Required work:
Exact reproduction of all the entries is required, without any of their pictures.

Entries taken from a collection
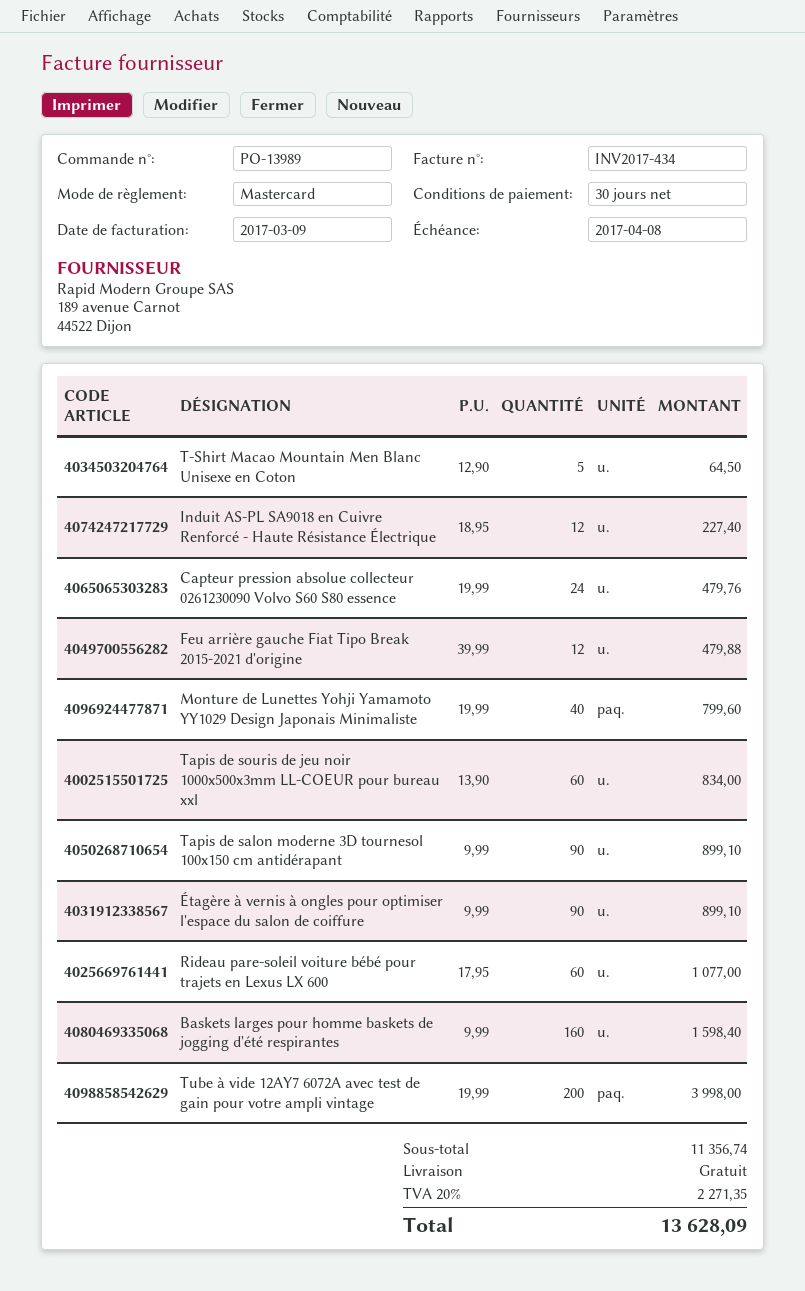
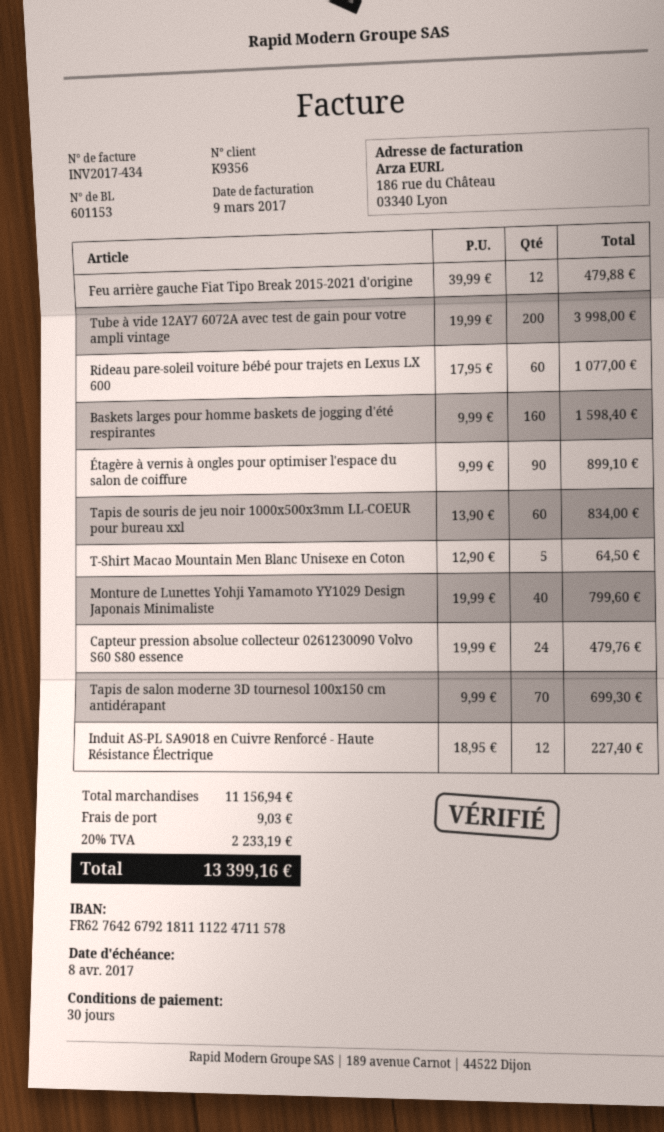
Tapis de salon moderne 3D tournesol 100x150 cm antidérapant: 90 x 9.99 = 899.10 -> 70 x 9.99 = 699.30
subtotal: 11356.74 -> 11156.94
shipping: 0.00 -> 9.03
tax: 20% = 2271.35 -> 20% = 2233.19
total: 13628.09 -> 13399.16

Expected answer:
Tapis de salon moderne 3D tournesol 100x150 cm antidérapant: 90 x 9.99 = 899.10 -> 70 x 9.99 = 699.30
subtotal: 11356.74 -> 11156.94
shipping: 0.00 -> 9.03
tax: 20% = 2271.35 -> 20% = 2233.19
total: 13628.09 -> 13399.16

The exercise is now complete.